Internet Identity

Hacktivists have started hijacking domain names, and that is not a good thing.  DNS hijacks redirect all the traffic from their legitimate websites (and often all the e-mail and back-end transactions too) to a destination of the attacker's choosing.  A determined criminal can set up a fake look-alike destination site to dupe customers into revealing credentials or downloading malware.

Many companies pay little if any attention to securing their domain registrations, and most do not continuously monitor their DNS to make sure it is resolving properly around the world. So they are both vulnerable to attacks and blind to attacks when they happen.  The first indication most victims have of a DNS hijack is that their website traffic slows to a trickle. Then they have to figure out why, and DNS is rarely the first thing they think of, which lengthens the time to mitigate the attack.

High profile brands the latest victims due to their lobbying efforts

On Sunday, the domain name UFC.com was hijacked by a hacktivist group that apparently didn't like the mixed-martial arts fighting organization's support of the SOPA/PIPA bills. Then on Monday evening that same group, called UGNazi, hijacked two domain names, coach.com and coachfactory.com, belonging to luxury goods maker Coach Inc. for the same reason.  (None of the websites were "hacked" or compromised as many online reports suggest.) Thankfully, both DNS hijack attacks were defeated within a few hours.  In the Coach case, it appears that the legitimate hosting company where the hijacked domain was redirected to noticed the large influx of new traffic, quickly determined its nefarious source and helped get the problem fixed. Kudos to them for the excellent incident response!

Both Coach and UFC got lucky that the hacktivist criminals are apparently inexperienced in the matter of DNS hijackings, which made it relatively easy to mitigate the attacks.  I won't go into details here.  We'll make the bad guys figure it out for themselves how to improve their attacks. (Unfortunately, they will.)

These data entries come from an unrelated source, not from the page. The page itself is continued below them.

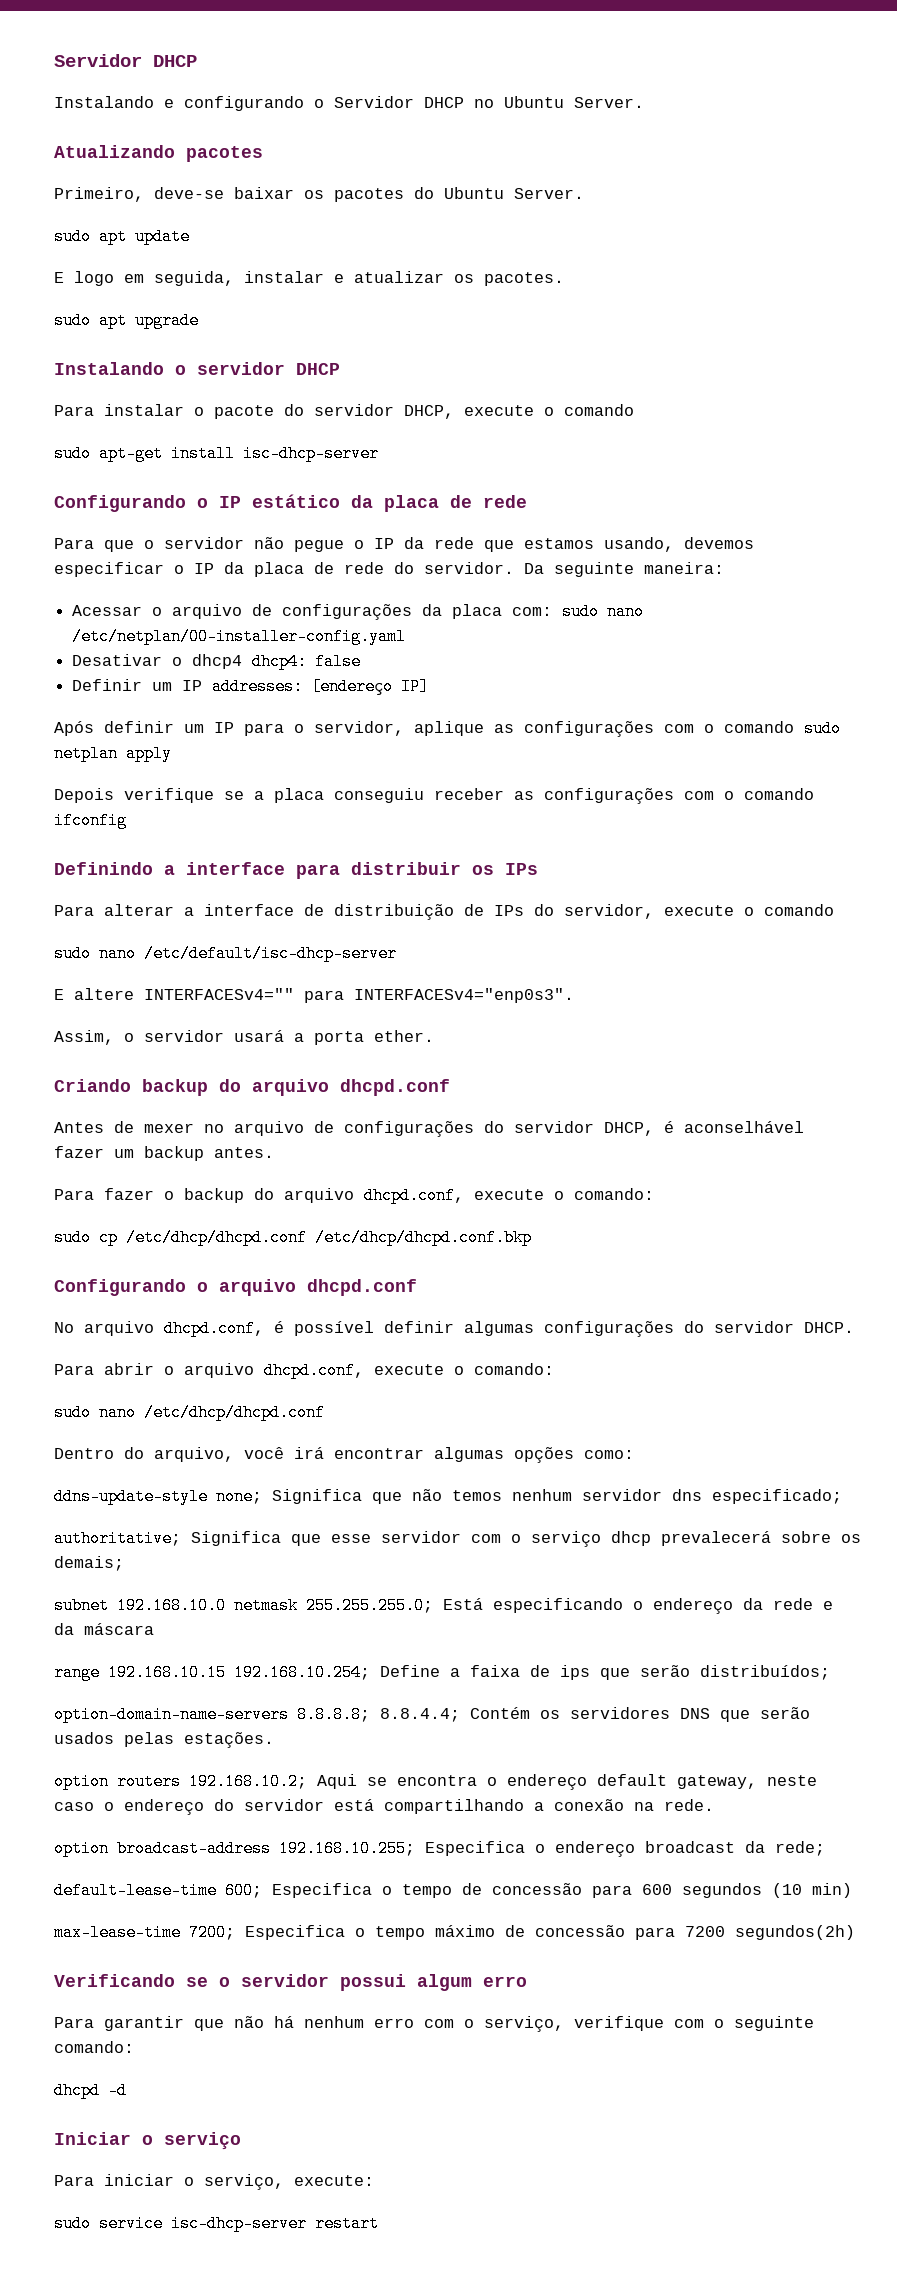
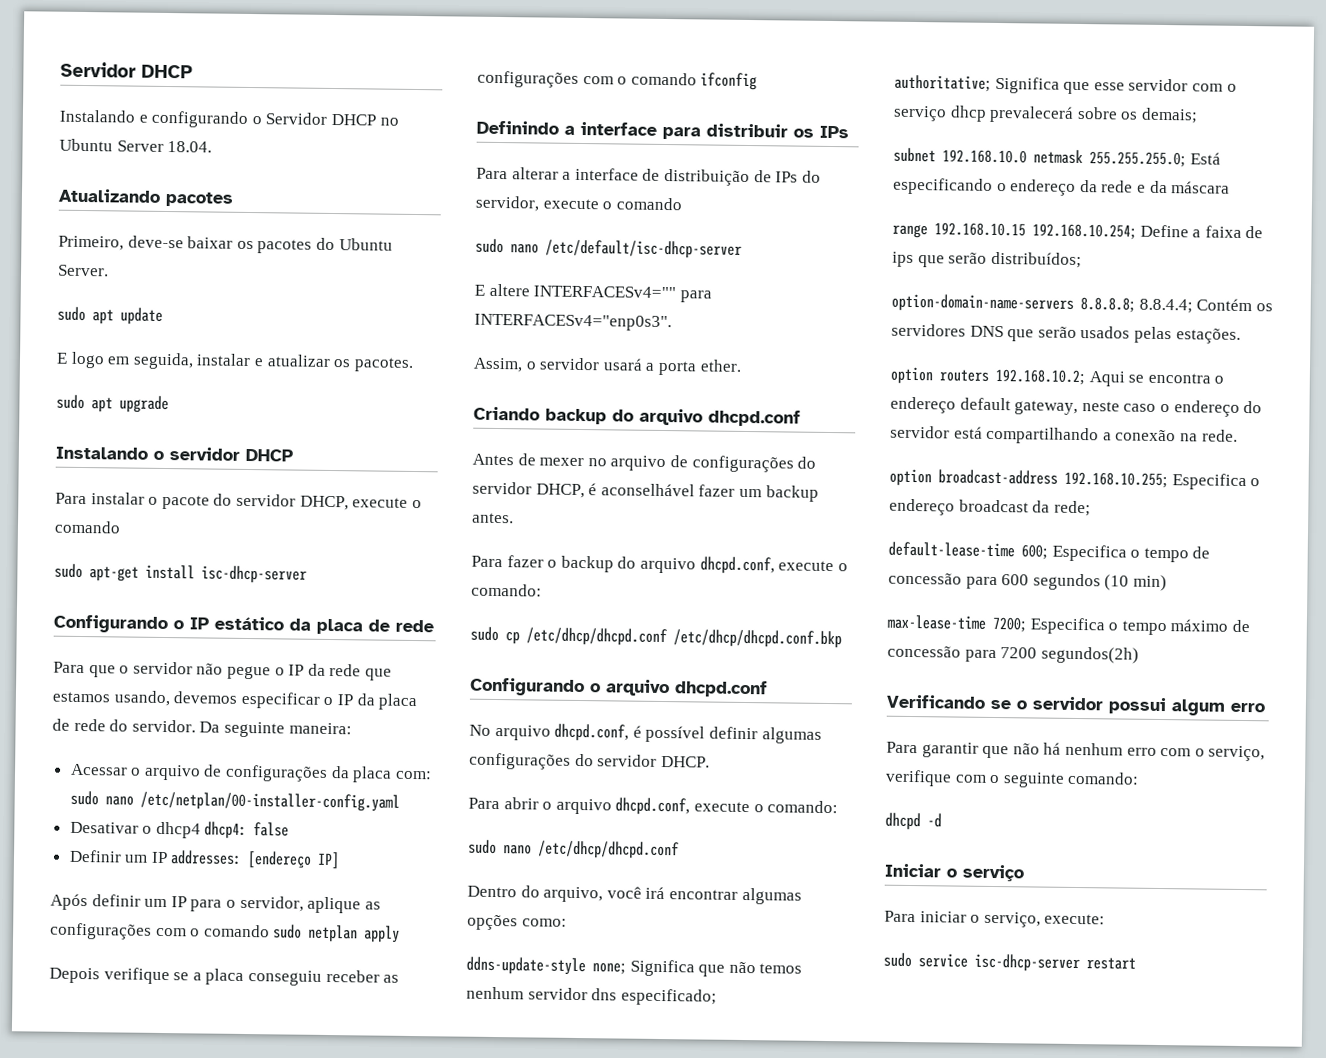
[574,97,644,108] Server. -> [116,140,213,153] Server 18.04.

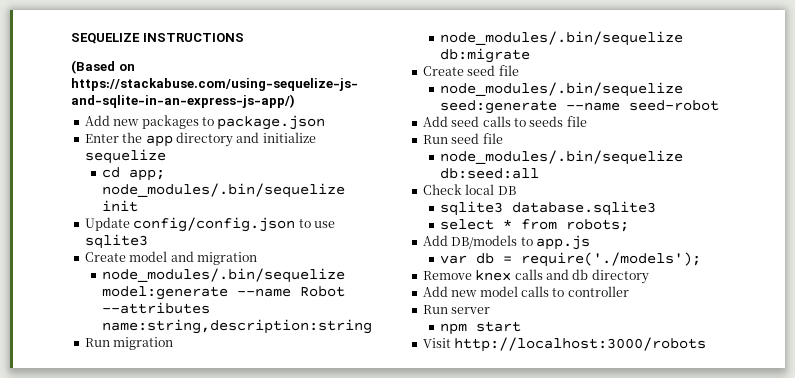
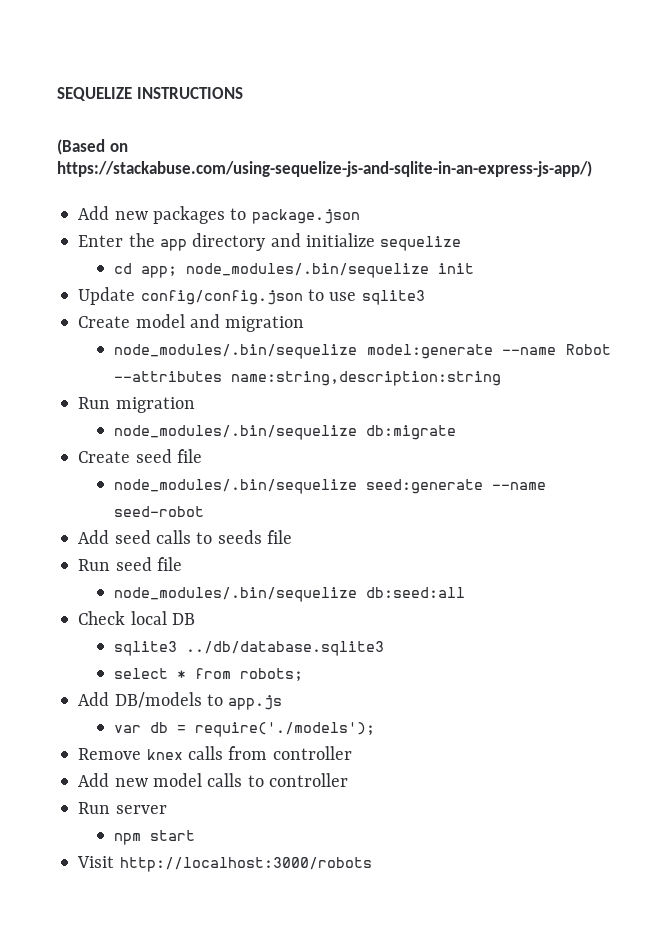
[511,201,656,216] database.sqlite3 -> [186,641,385,656] ../db/database.sqlite3
[545,269,649,284] and db directory -> [228,746,352,760] from controller

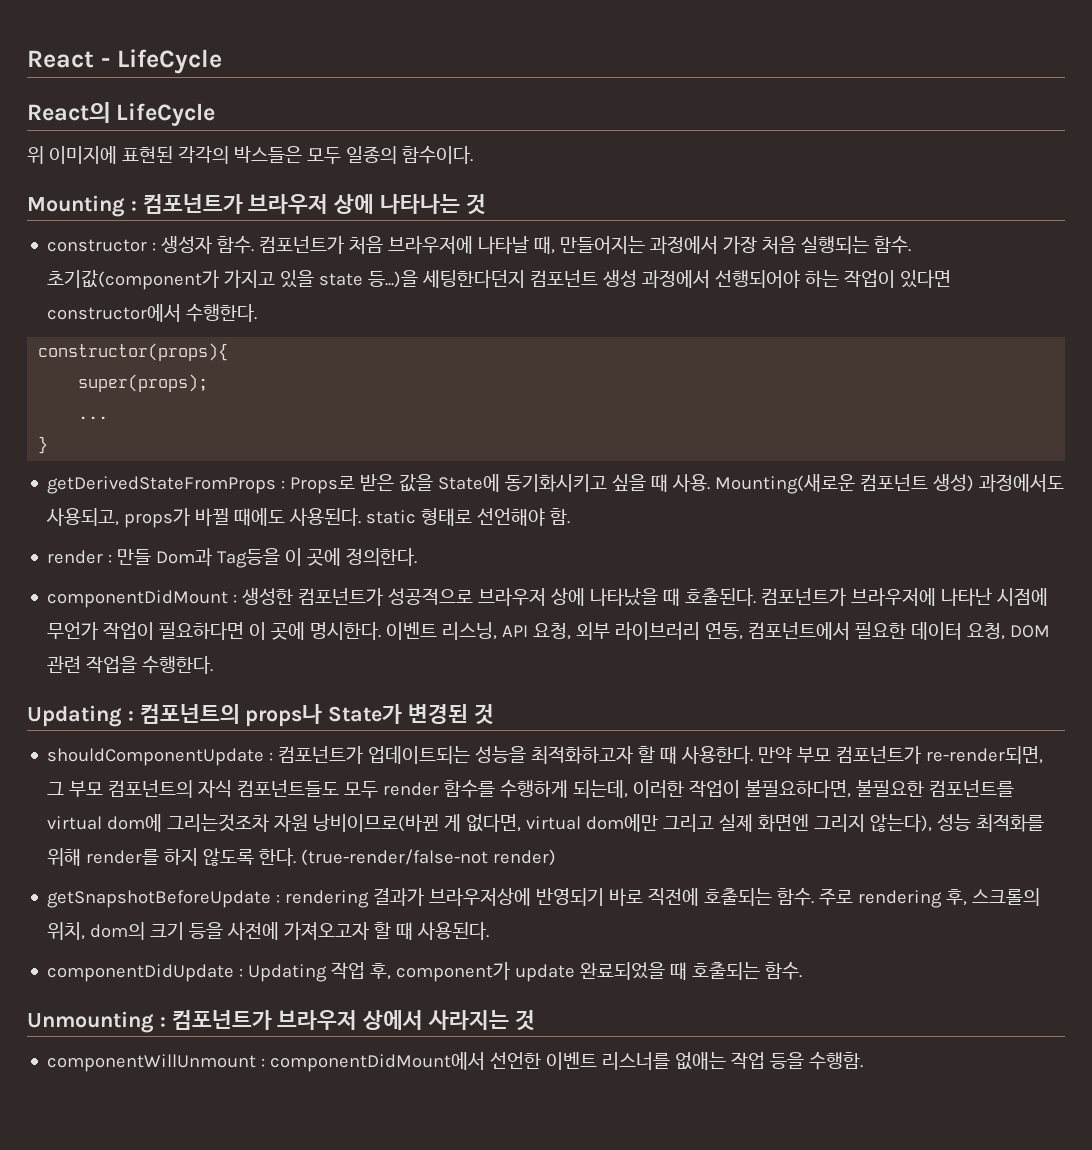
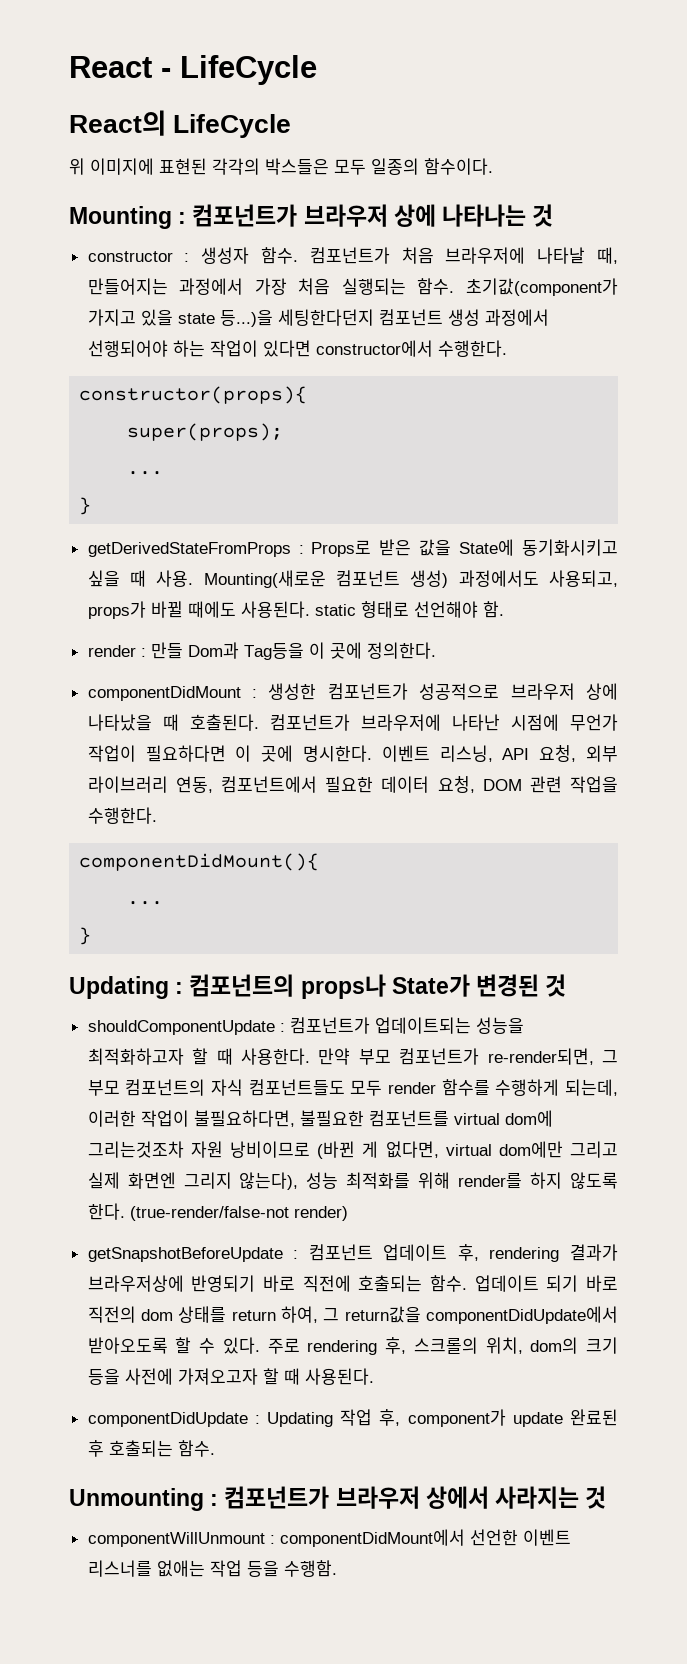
(214, 665) none -> [79,853,320,871] [127,901,164,905] [79,927,92,945] // componentDidMount(){ // ... // }
[313,814,440,832] 낭비이므로(바뀐 -> [230,1141,356,1159] 낭비이므로 (바뀐
(281, 898) none -> [308,1244,479,1261] 컴포넌트 업데이트 후,
(815, 897) none -> [474,1275,619,1292] [87,1306,618,1324] [87,1337,260,1354] 업데이트 되기 바로 직전의 dom 상태를 return 하여, 그 return값을 componentDidUpdate에서 받아오도록 할 수 있다.
[580,962,688,980] 완료되었을 때 -> [569,1409,618,1426] [87,1440,104,1457] 완료된 후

Both Coach and UFC had their domains registered at Network Solutions. The criminals hijacked the domains by accessing the companies' domain management accounts at Network Solutions. It's currently unclear how they did so. In such cases, the cause is usually weak or compromised user passwords or a website vulnerability at the registrar.  Since very few registrars use multi-factor authentication, this makes taking over domain names almost trivially easy for any hacker.

What to do

We've said this before, and we'll probably say it many times again.  Every company that relies on its domain name(s) for significant business activity should have its domains registered at a corporate domain registrar, like our partners Corporation Service Company and Safenames.  Such registrars have designed their services to serve companies, and provide levels of security and service that make it much more difficult for an attacked to hijack your domain. If your corporate domains are registered at consumer-focused registrars like GoDaddy, Network Solutions, and Register.com, then you are much more vulnerable to attack simply due to the fact that their business models don't allow for them to be protective enough of your corporate domain registrations.

The other protective measure is to continuously monitor your DNS so that you are immediately aware of attacks.  IID's ActiveTrust DNS service does just that, plus has our 24/7 incident response experts standing at the ready to mitigate attacks as soon as they occur.

Another group of criminals has discovered how easy and powerful DNS hijacks can be.  There will be more.